Countrywide Credit Industries Inc. showed a strong gain in earnings for its fiscal fourth quarter, which ended Feb. 29. One stock analyst saw it as a sign that industry consolidation was beginning to improve profits for the biggest players.
Richard Strauss, an analyst at Goldman, Sachs & Co., said the increase of 9 basis points in the company's production margin over that of the preceding quarter - to 28 basis points - was a surprise because the two previous quarters were steady.
"This tells you the mortgage market has recovered in a big way and pricing continues to get better," Mr. Strauss said. "The industry has really consolidated into the hands of a few big players and Countrywide has a big hand."
For the quarter, the company reported earnings of $57.6 million, a gain of $41.9 million from the year-earlier period.
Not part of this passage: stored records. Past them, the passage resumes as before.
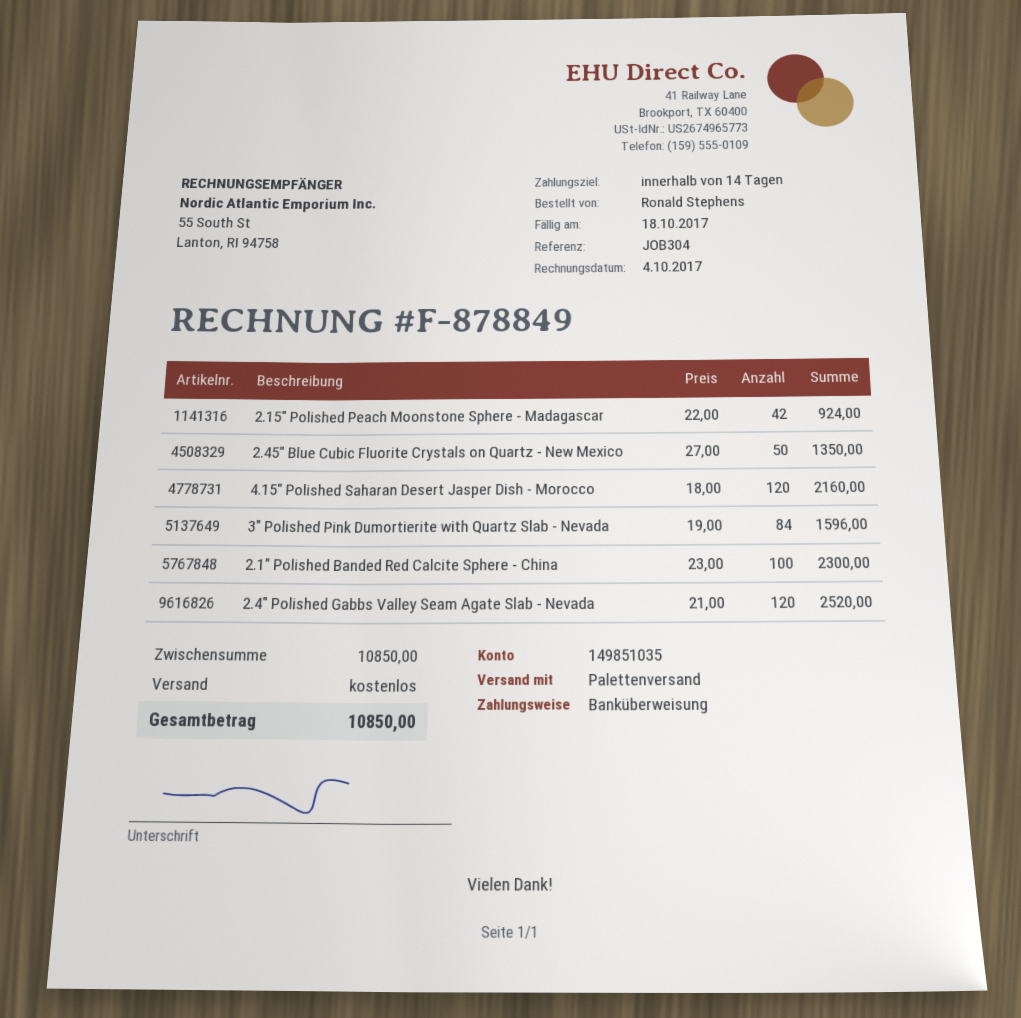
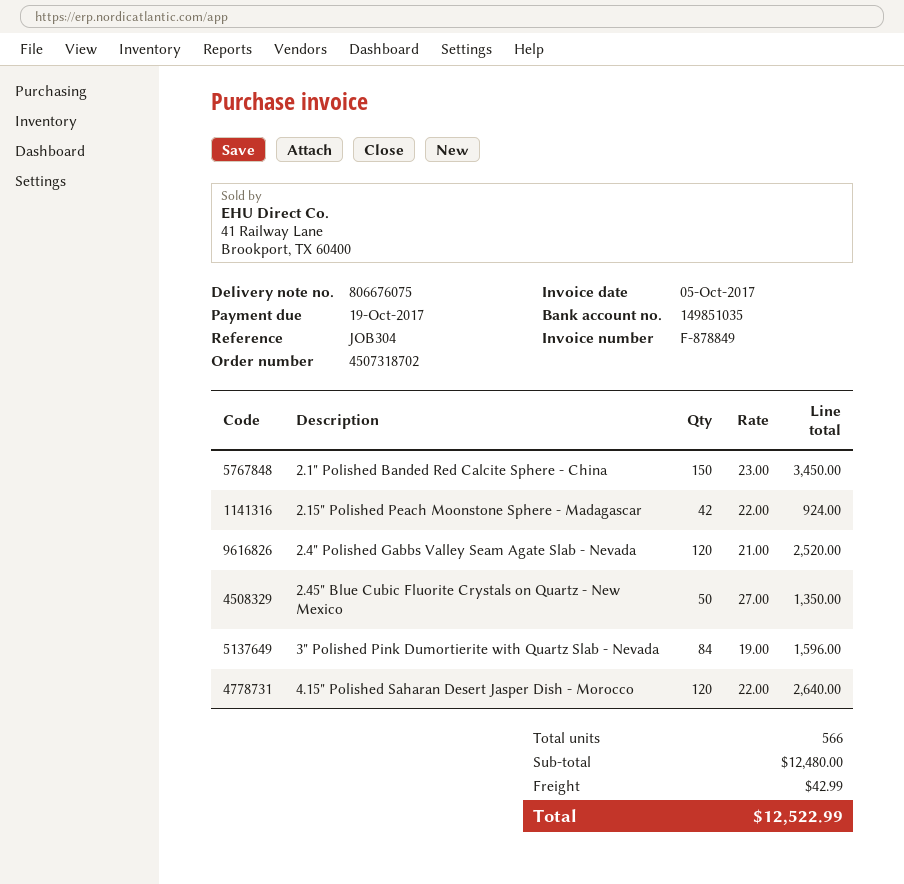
invoice date: 2017-10-04 -> 2017-10-05
due date: 2017-10-18 -> 2017-10-19
4.15" Polished Saharan Desert Jasper Dish - Morocco: 120 x 18.00 = 2160.00 -> 120 x 22.00 = 2640.00
2.1" Polished Banded Red Calcite Sphere - China: 100 x 23.00 = 2300.00 -> 150 x 23.00 = 3450.00
subtotal: 10850.00 -> 12480.00
shipping: 0.00 -> 42.99
total: 10850.00 -> 12522.99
It said $14.2 million was attributable to the new accounting standards for servicing rights.
Challenges facing the company in the near future are competitive loan pricing, the interest rate environment, and expense control, said Thomas O'Donnell, a stock analyst at Smith Barney & Co., New York.
"The outlook is that all three are manageable," Mr. O'Donnell said.
Despite the company's strong showing, the stock is trading at a lower price than industry stock analysts think it should.
Mr. O'Donnell said Wall Street treats the company as one with cyclical earnings despite its ability to show strong earnings at the bottom of the cycle.
He raised his rating to "outperform" from "neutral," and increased his fiscal year 1997 earnings estimate to $2.45 from $2.30, because of the company's ability to produce strong earnings in fast-changing rate environments, its price cutting, and its cost control.
Jonathan Gray, an analyst at Sanford C. Bernstein, said he thinks Countrywide's stock may be 20% to 25% undervalued.
Mr. Strauss said the stock is trading at nine times earnings, or at about half of where he believes the stock should trade.
Gary Gordon, an analyst at PaineWebber Inc., increased his 1997 fiscal year estimate to $2.30 per share from $2.25. The company's financial hedge on servicing is working better than anticipated, a note Mr. Gordon released said.
The original outlook did not include any earnings contribution from Countrywide's home equity and subprime lending operations.
"That appears to be too conservative," the note continues. Selling those loans should add between 5 cents and 10 cents to earnings.
In addition, Mr. Gordon said other lines of business, such as title insurance, will add to company earnings. But he also expects some of the extra income to be offset by the company's investment in its retail and name brand advertising efforts.